▶ **What the exercise asks**: Within this listing, how many lines include the word "saved"? Only the number should be given.

▶ **Source data**:
Content starts

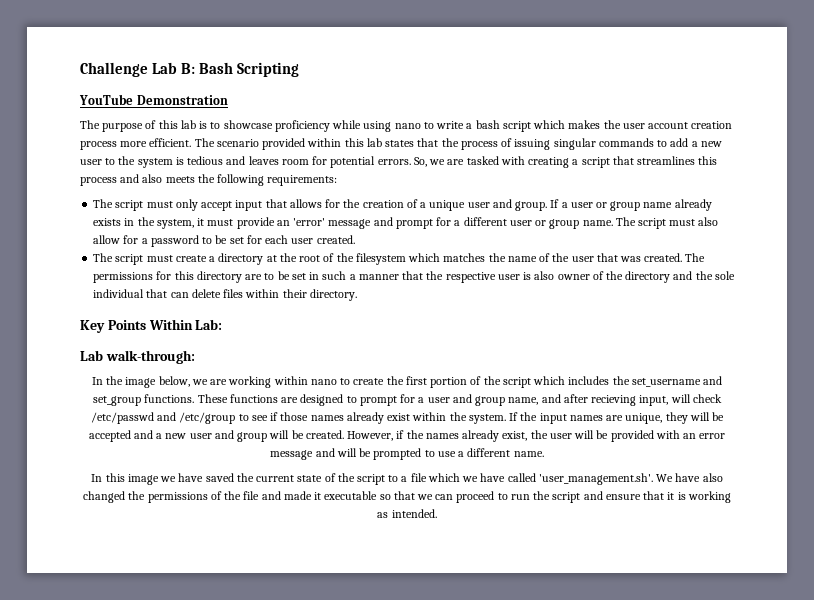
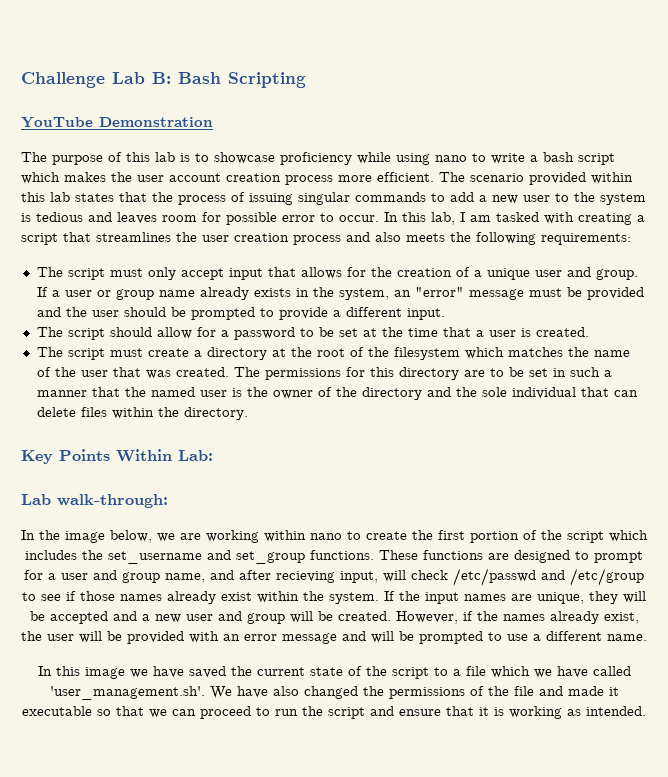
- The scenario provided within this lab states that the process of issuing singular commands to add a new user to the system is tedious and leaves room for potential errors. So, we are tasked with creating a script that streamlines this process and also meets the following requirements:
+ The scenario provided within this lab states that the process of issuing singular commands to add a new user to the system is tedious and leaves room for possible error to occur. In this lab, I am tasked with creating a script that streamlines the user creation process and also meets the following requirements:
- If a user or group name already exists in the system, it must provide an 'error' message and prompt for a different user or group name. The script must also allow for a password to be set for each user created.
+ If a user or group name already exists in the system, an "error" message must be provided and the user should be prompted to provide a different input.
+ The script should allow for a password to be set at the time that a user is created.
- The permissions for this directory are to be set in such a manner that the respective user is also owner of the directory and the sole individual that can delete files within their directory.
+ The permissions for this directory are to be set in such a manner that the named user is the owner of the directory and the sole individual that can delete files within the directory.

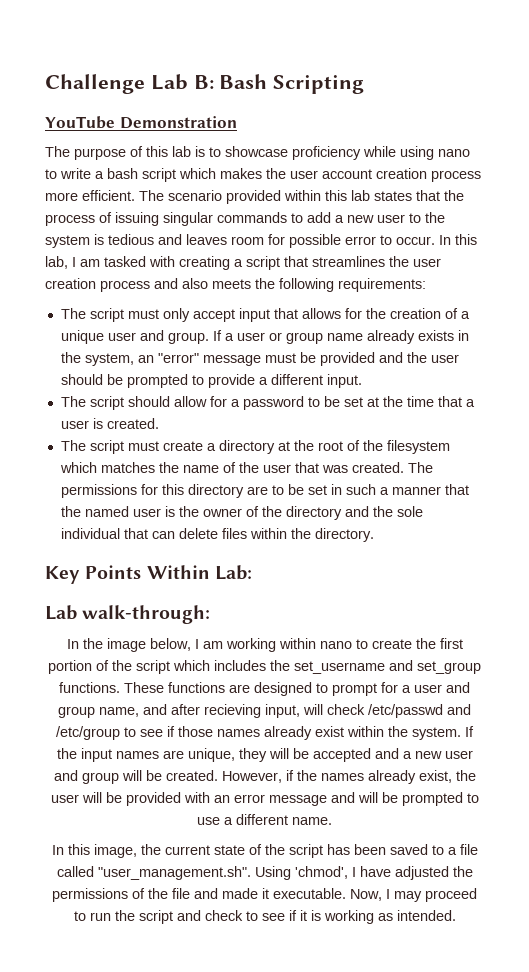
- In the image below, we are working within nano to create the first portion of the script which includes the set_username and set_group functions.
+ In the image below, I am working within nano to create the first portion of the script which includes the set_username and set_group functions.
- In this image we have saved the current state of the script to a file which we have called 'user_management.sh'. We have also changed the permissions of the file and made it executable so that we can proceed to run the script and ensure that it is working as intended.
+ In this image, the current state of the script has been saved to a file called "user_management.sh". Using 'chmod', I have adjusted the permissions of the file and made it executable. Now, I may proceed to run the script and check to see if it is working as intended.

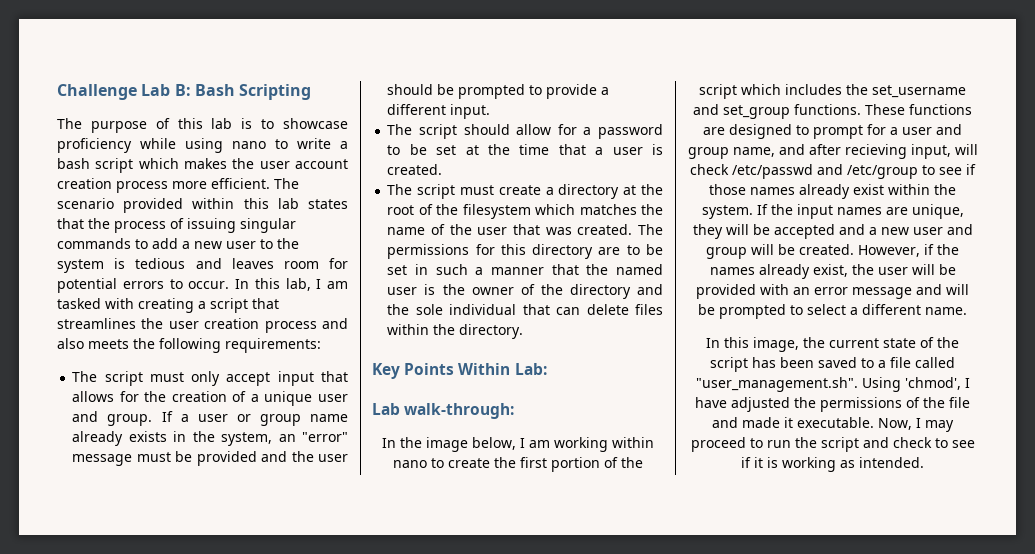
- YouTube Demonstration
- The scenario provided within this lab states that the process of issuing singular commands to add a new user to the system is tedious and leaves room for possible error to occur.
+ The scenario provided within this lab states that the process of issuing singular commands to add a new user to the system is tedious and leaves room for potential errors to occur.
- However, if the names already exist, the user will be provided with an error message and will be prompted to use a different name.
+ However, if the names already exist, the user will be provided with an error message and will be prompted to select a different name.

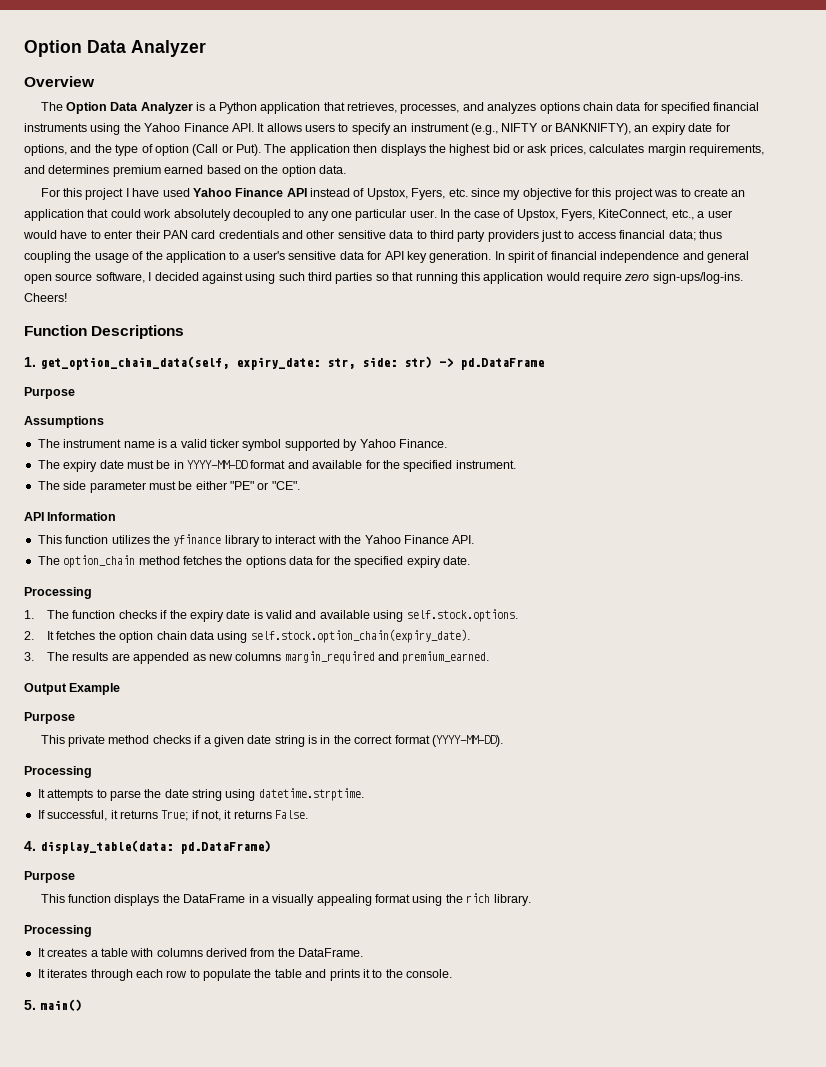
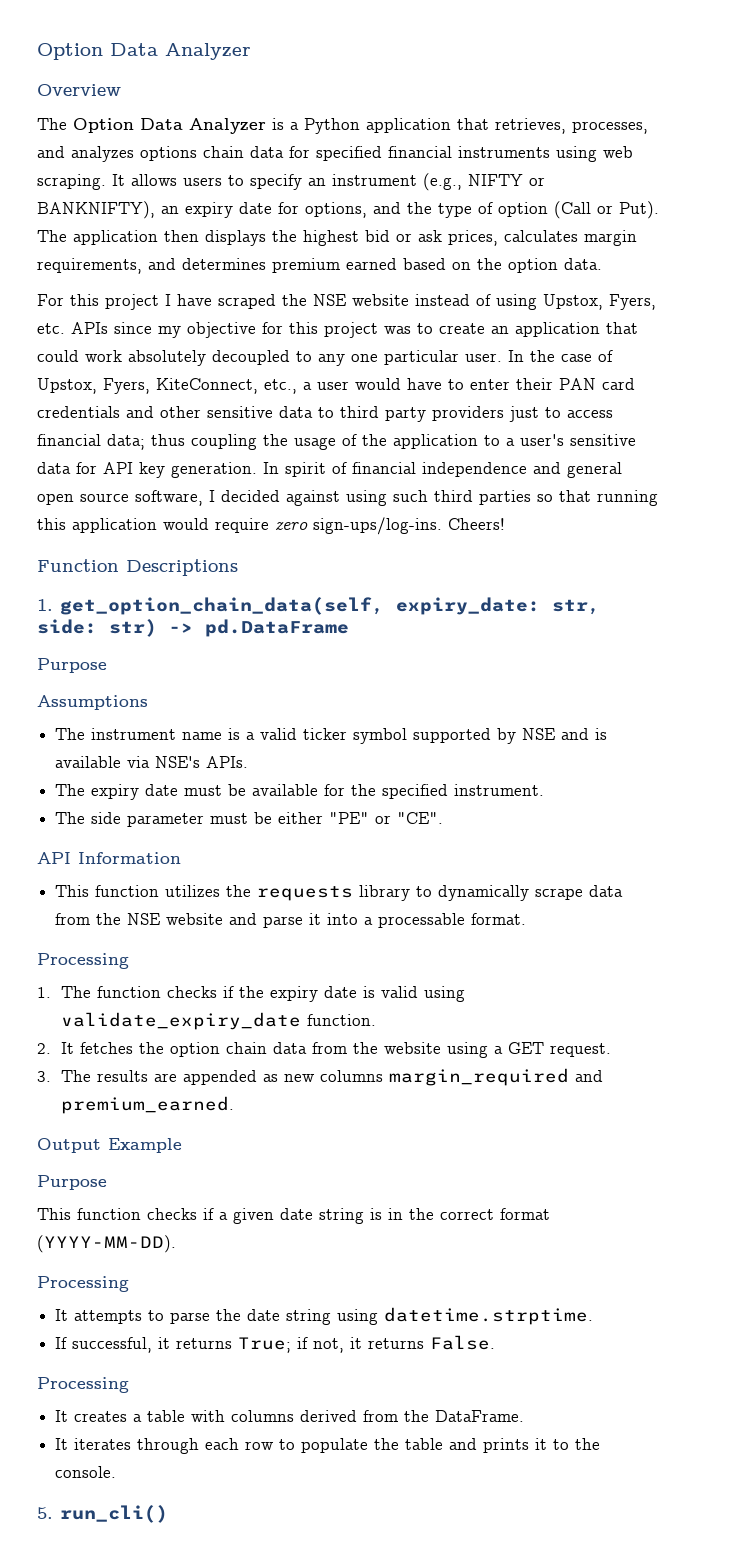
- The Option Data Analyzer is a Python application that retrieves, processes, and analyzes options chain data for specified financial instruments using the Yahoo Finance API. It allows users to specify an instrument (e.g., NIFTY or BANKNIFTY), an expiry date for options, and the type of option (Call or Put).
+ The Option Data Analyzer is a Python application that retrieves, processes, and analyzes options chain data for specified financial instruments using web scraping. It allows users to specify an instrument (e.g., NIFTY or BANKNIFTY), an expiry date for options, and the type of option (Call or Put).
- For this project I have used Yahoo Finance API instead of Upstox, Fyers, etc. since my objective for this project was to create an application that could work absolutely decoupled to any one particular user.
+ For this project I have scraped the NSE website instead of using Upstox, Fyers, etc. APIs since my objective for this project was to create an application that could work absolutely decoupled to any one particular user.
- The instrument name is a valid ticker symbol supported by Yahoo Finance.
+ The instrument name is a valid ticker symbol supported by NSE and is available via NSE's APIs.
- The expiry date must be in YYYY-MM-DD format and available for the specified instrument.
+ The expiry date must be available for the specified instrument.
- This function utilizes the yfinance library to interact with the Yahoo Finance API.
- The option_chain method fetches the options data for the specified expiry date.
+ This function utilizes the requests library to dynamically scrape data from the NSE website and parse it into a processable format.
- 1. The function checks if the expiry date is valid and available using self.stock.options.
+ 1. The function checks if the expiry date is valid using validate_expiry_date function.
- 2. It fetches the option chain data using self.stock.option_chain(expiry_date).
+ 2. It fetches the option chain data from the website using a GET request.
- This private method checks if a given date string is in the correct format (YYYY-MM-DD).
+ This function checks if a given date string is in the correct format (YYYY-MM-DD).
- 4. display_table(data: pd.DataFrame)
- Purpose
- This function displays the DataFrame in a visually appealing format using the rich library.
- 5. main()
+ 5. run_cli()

Content ends
Content starts

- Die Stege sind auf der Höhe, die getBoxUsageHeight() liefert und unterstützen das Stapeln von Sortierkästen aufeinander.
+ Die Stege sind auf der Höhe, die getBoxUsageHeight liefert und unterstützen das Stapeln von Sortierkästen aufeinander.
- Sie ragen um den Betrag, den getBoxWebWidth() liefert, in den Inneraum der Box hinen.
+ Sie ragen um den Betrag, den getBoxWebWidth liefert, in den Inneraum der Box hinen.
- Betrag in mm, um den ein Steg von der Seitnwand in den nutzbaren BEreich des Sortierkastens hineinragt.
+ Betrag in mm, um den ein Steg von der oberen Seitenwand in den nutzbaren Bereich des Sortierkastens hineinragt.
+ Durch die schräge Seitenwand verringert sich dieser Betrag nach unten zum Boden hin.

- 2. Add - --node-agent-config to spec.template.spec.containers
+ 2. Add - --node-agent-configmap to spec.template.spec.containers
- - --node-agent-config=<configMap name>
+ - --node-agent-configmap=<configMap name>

Content ends
Content starts

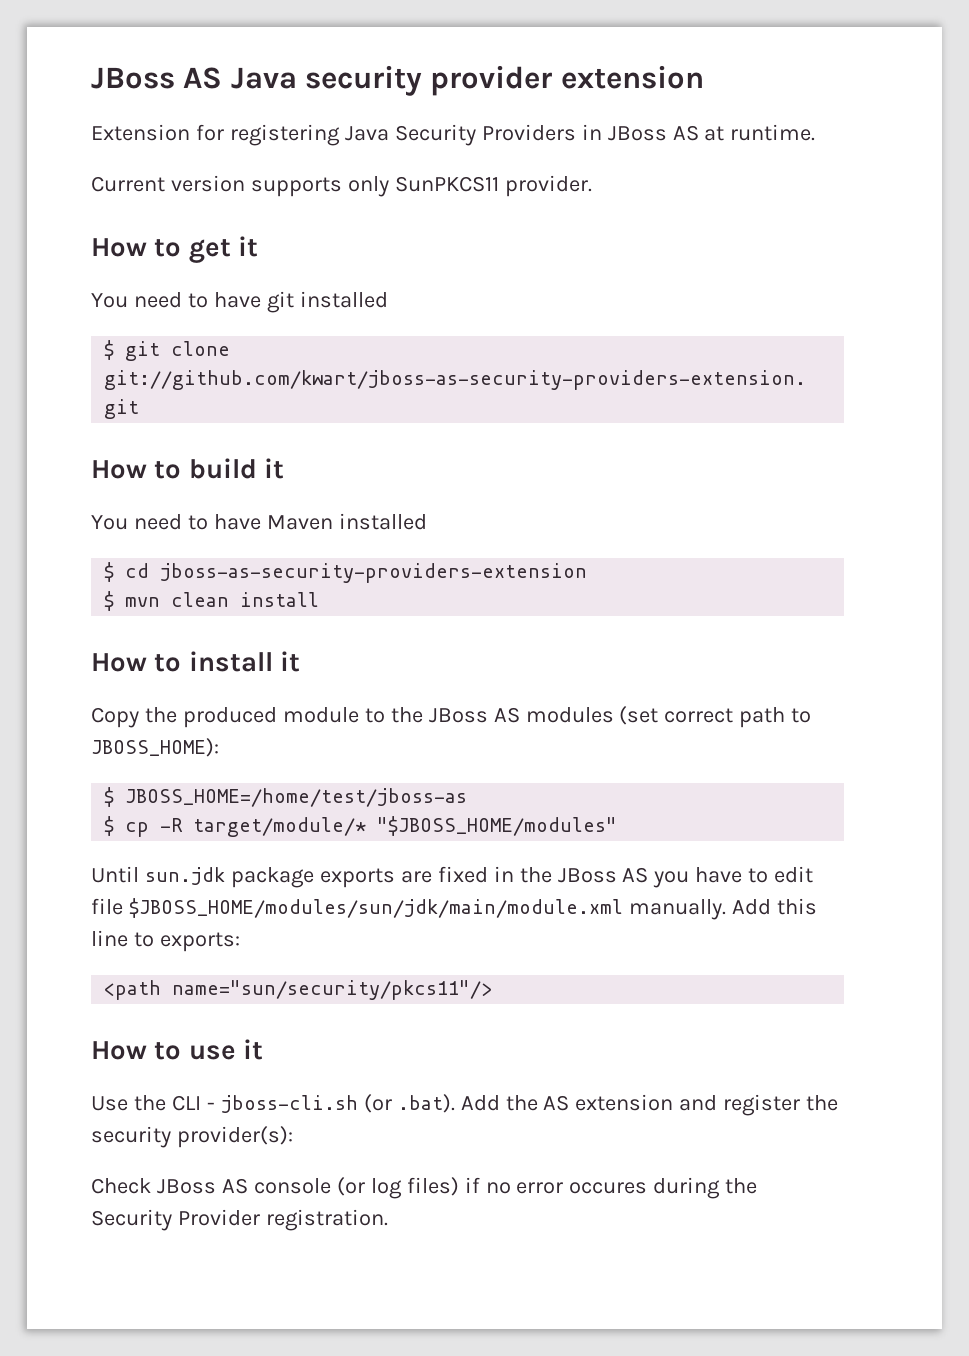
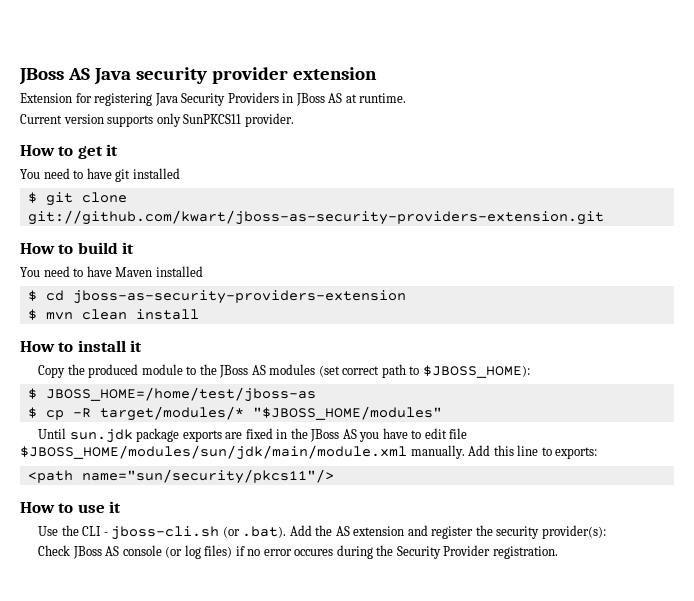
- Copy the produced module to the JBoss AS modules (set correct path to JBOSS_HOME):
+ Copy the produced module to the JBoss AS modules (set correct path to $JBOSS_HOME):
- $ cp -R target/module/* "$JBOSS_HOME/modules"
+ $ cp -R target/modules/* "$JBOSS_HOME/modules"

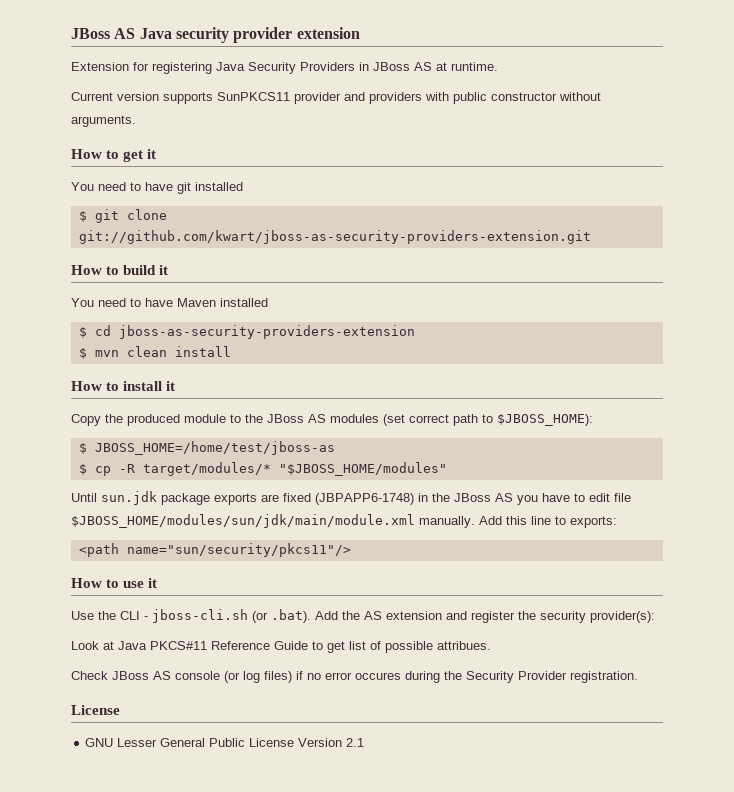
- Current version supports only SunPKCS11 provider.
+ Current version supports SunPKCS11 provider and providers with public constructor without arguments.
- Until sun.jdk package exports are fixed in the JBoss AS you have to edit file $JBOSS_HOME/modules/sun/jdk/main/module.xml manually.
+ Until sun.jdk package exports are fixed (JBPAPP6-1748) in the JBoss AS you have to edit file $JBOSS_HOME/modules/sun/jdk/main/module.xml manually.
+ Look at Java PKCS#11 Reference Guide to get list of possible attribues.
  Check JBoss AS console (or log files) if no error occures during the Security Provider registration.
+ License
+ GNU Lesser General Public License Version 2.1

Content ends

▶ **Solved problem**: 2